Please ignore any statements this simple. Statements like don't take into account frame design, components, fit, rider fitness, etc.. 

Also any anecdotal "evidence" rooted in the idea that someone is better than their friend because their friend doesn't ride carbon is just as silly.


Ride both if you can. You'll be better able to discern any differences in the frames if you can at least ride them with the same wheels, if not the exact components. Your choice should be based on what sensations you _prefer_ not what someone tells you is _better_.


----------



## ShadowWraith25 (Dec 1, 2008)

Your best bet would be to ride both before you make a decision.

I kept flipping back and forth between the CAAD9-5 and the Six Carbon 5, but rode both and decided to take the Six. Compared to my previous aluminum frame, the Six feels a bit more forgiving and comfortable on longer rides.

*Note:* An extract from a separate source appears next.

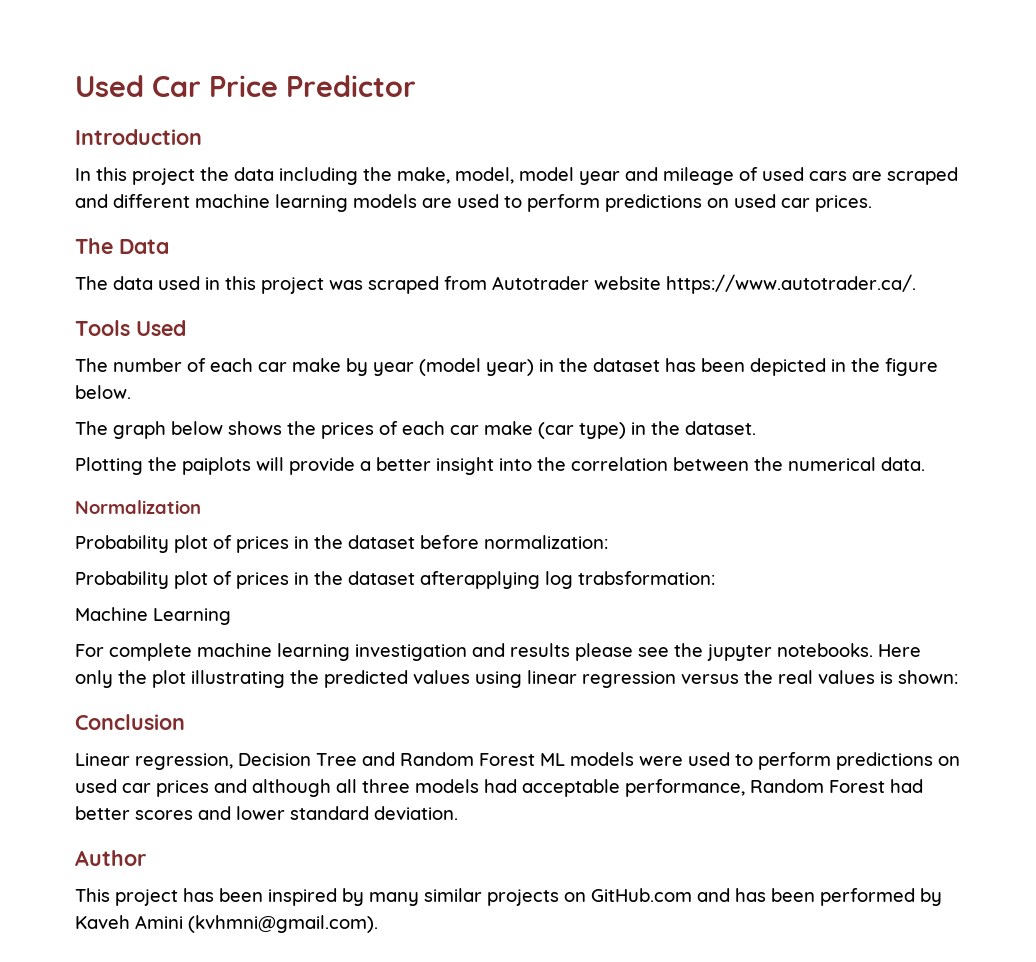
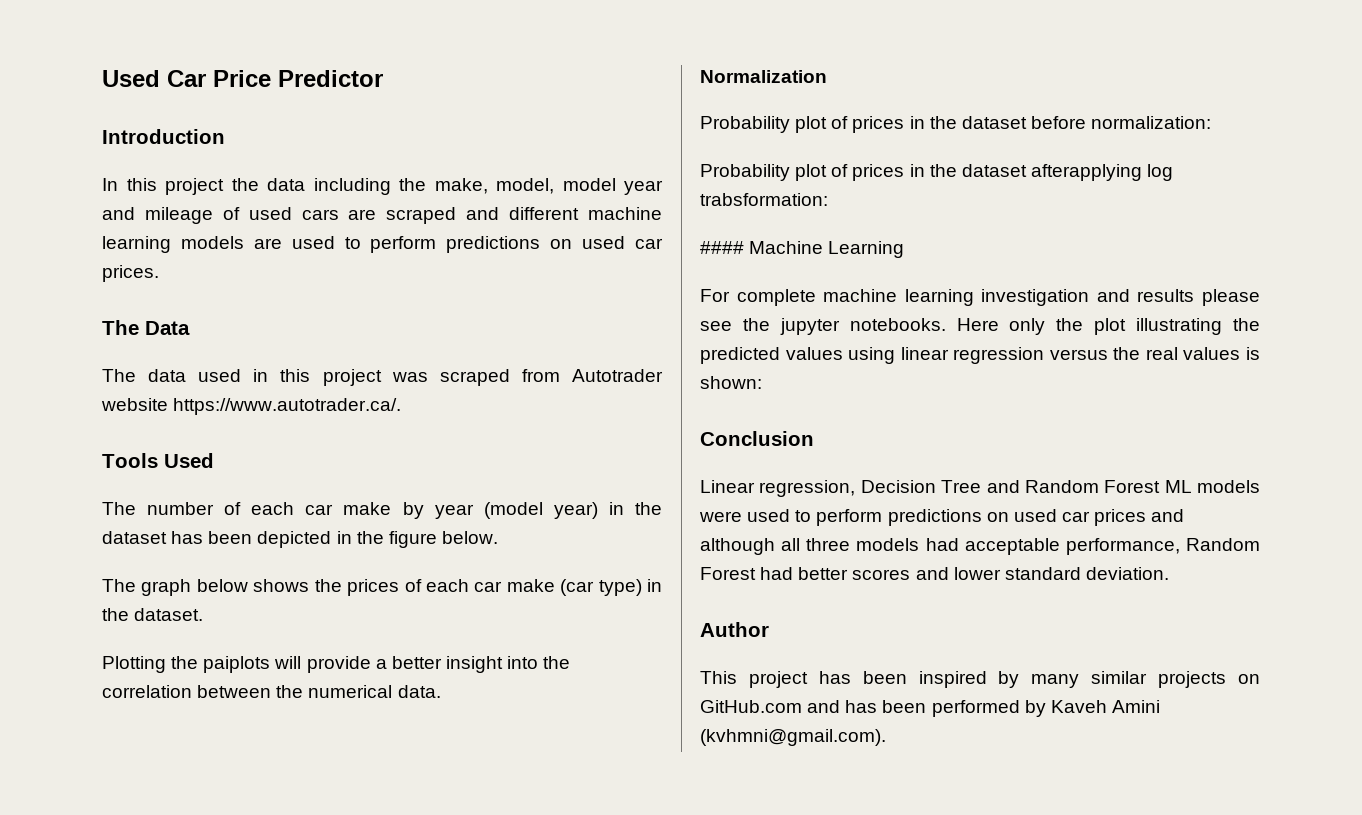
(715, 578) none -> [700,241,744,254] ####

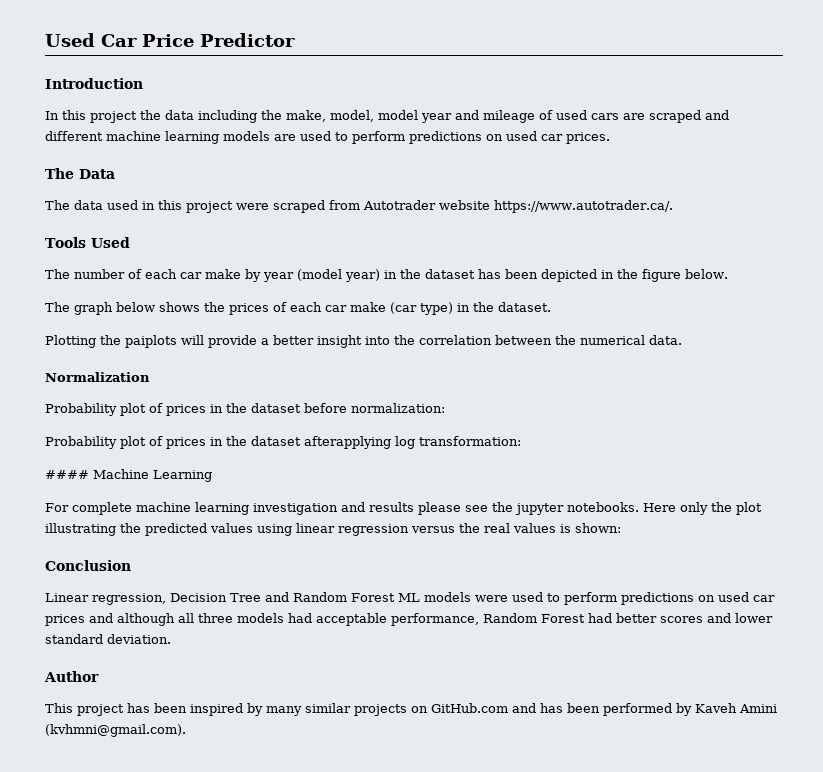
[391,372,428,382] was -> [236,203,269,210] were
[700,193,828,206] trabsformation: -> [419,436,521,446] transformation:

However, it feels a little less "alive" than aluminum does.

Looking at specs alone, the 2010 CAAD 9 has some better componenets than the 2009 Six Carbon 6. The CAAD has slightly better wheels, a better fork, and the BB30.


----------



## jlandry (Jan 12, 2007)

Here's a review of the Six Carbon 5:
http://www.roadbikeaction.com/fly.aspx?layout=content&taxid=67&cid=2736


----------



## DR2000 (Jan 28, 2009)

Just back from LBS, placed an order for 2010 CAAD9-4 in black. Got a good deal from what I understand -- $1500. Can't wait to get it.


----------



## fazzman (Mar 12, 2008)

Dealers here are asking $1699.


----------



## squareslinky (Aug 13, 2009)

fazzman said:


> Dealers here are asking $1699.


I recently paid $1699 for my 9-4 in black.


----------



## JoeJITSU (Jan 18, 2010)

ShadowWraith25 said:


> Your best bet would be to ride both before you make a decision.
> 
> I kept flipping back and forth between the CAAD9-5 and the Six Carbon 5, but rode both and decided to take the Six. Compared to my previous aluminum frame, the Six feels a bit more forgiving and comfortable on longer rides. However, it feels a little less "alive" than aluminum does.
> 
> Looking at specs alone, the 2010 CAAD 9 has some better componenets than the 2009 Six Carbon 6. The CAAD has slightly better wheels, a better fork, and the BB30.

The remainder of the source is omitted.